What are the implications of these reflections on cognitive dissonance theory, with a few references to attachment theory and terror management theory as well, for children's rights advocates who promote the abolition of corporal punishment infant circumcision, and other abusive practices? At the very least, we need to take into account that we are up against very powerful, primitive defenses that may be impermeable to any amount of rational evidence and argumentation. The defenders of these practices are warding off the pain of their own guilt and the recognition that they are not as morally superior as they imagined. They may be staunchly and unconsciously resisting the need to relinquish both their self-justification and the idealization of their own parents, upon whose acceptance they once depended for their survival.
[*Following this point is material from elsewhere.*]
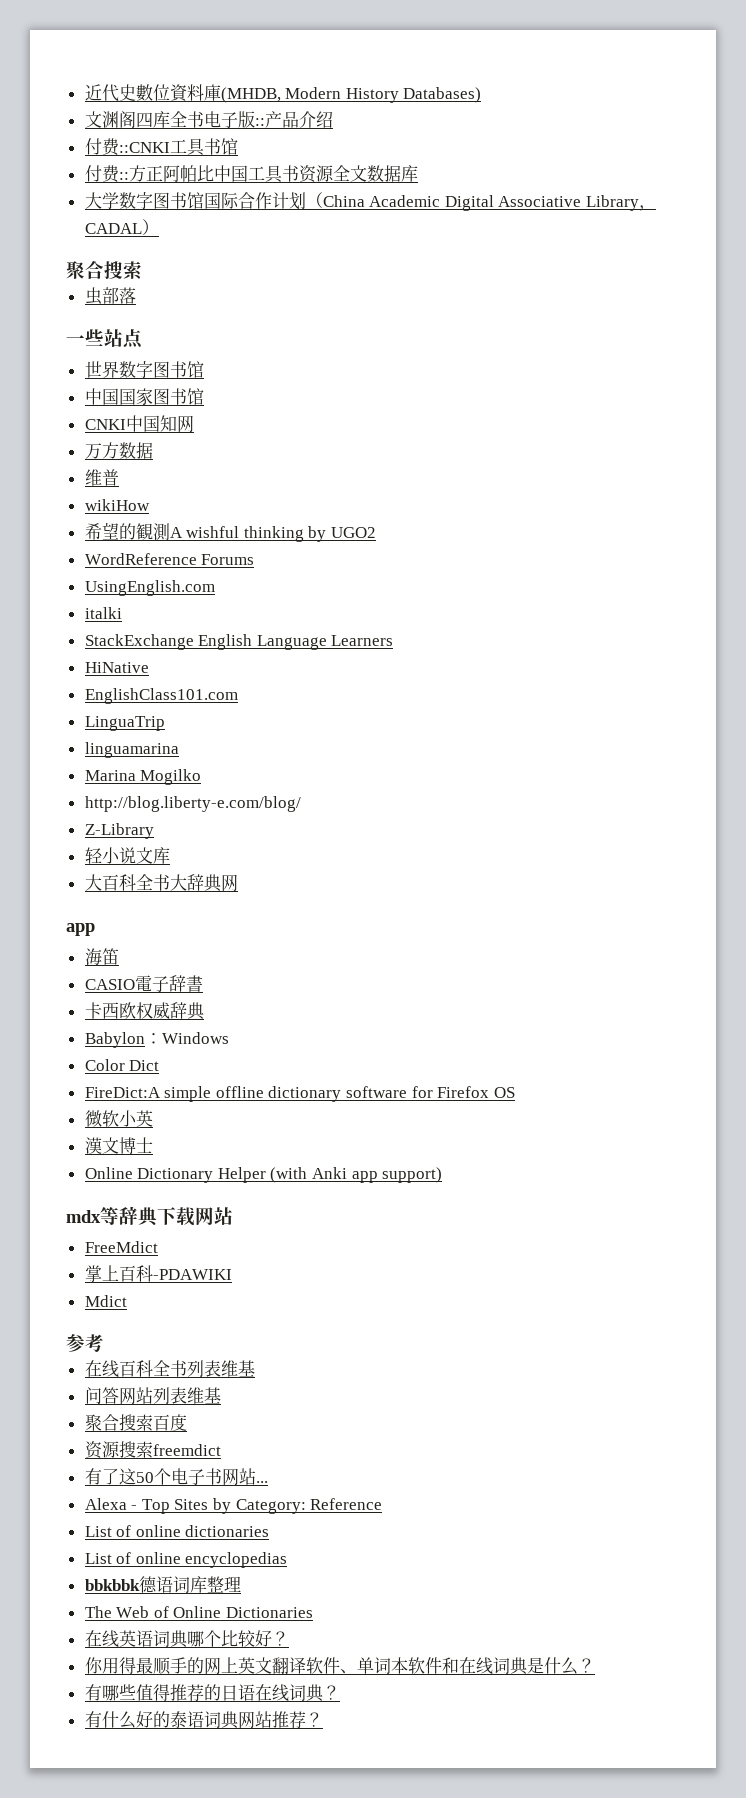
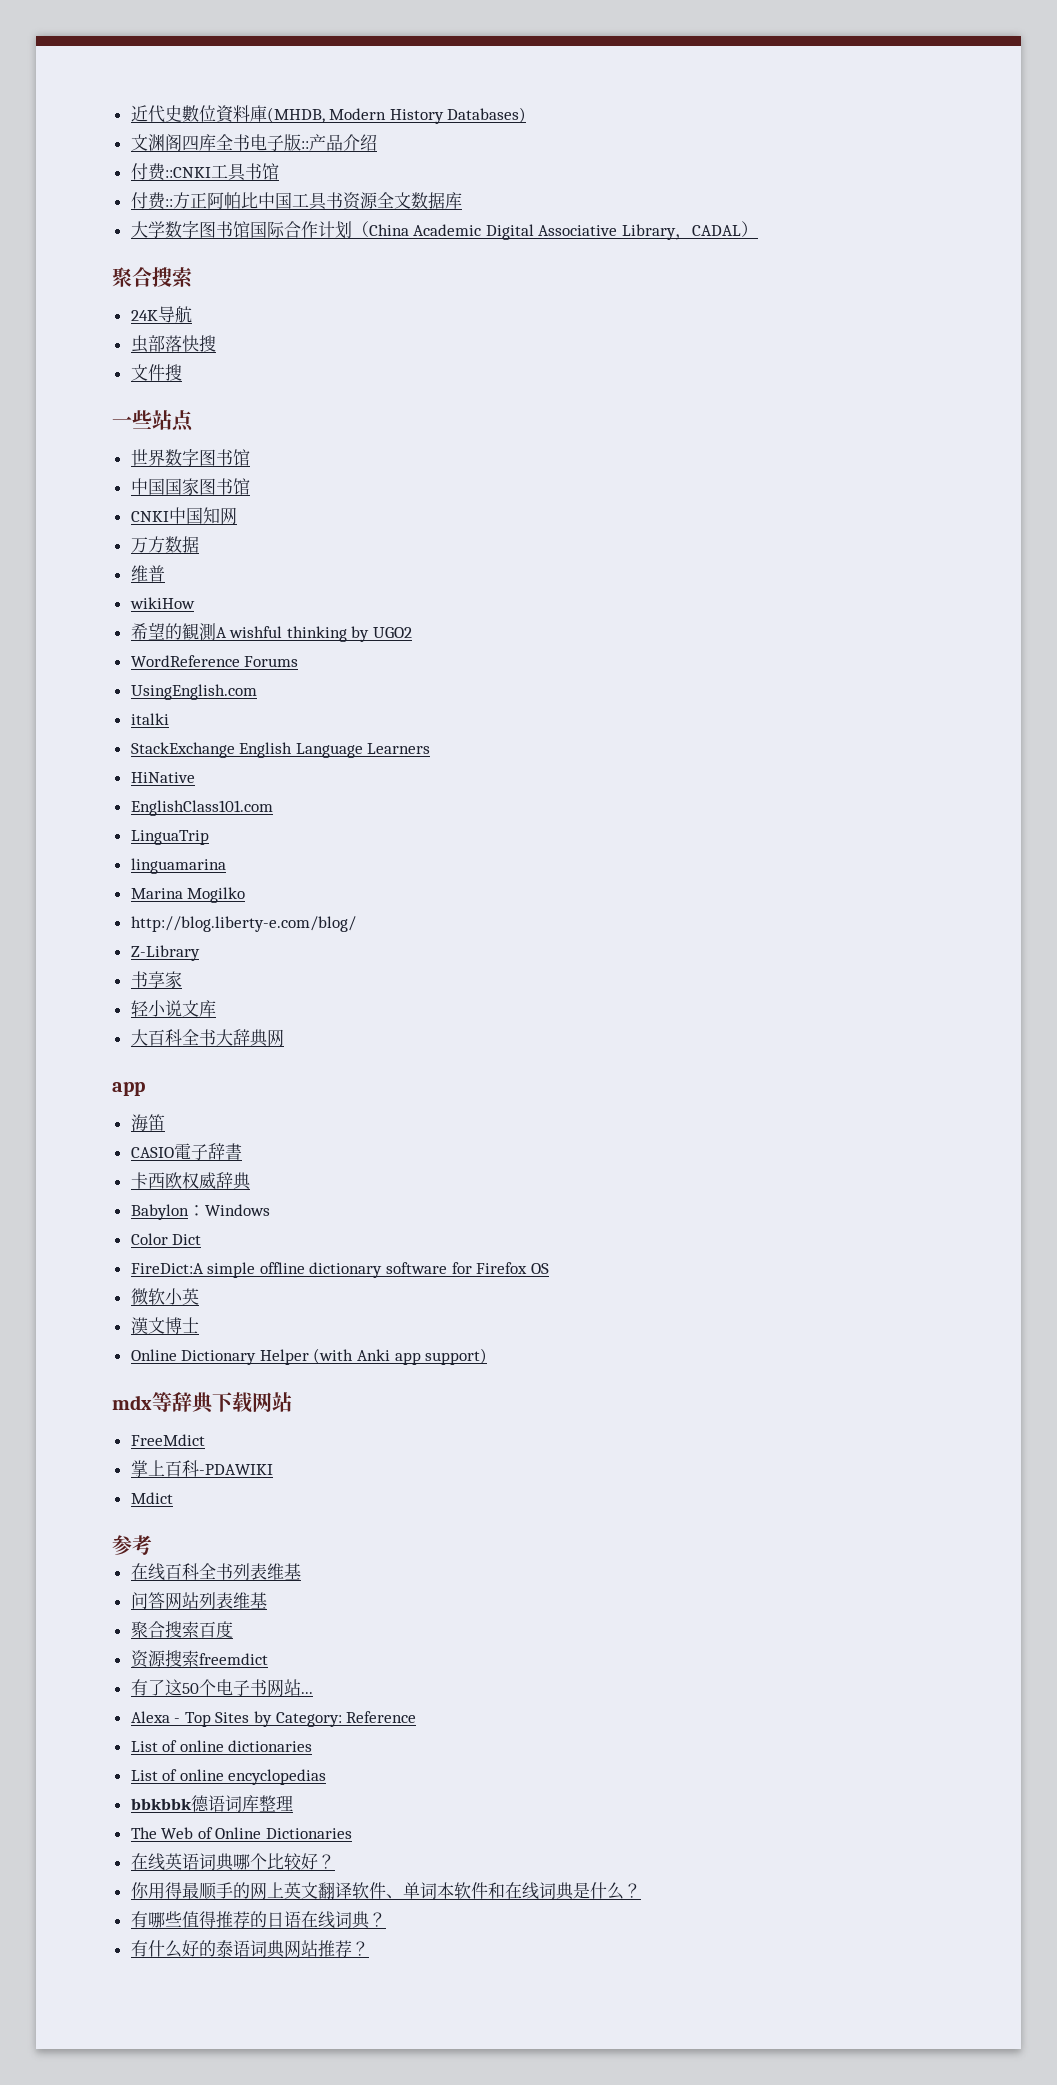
+ 24K导航
- 虫部落
+ 虫部落快搜
+ 文件搜
+ 书享家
It is important to recognize such forces with compassion and empathy and to see such potentials for irrationality in ourselves. While we continue to labor for the inviolable right of children to be raised nonviolently, we need to do so wisely and without self-righteousness.


Altemeyer, B. (2006). The authoritarians. Winnipeg, Canada:

Bowlby, J. (1969). Attachment and loss: Volume 1: Attachment. NY: Basic Books.

Gilligan, J. (1996). Violence: Reflections on a national epidemic. NY: Putnam.

Hart, J., Shaver, P. R., and Goldenberg, J. L. (2005). Journal of Personality and Social Psychology 88(6), 99-1013.

Orizio, R. (2003). Talk of the devil: Encounters with seven dictators. NY: Walker Company.

Tavris, C. and Aronson, E. (2007). Mistakes were made (but not by me): Why we justify foolish beliefs, bad decisions, and hurtful acts. NY: Harcourt.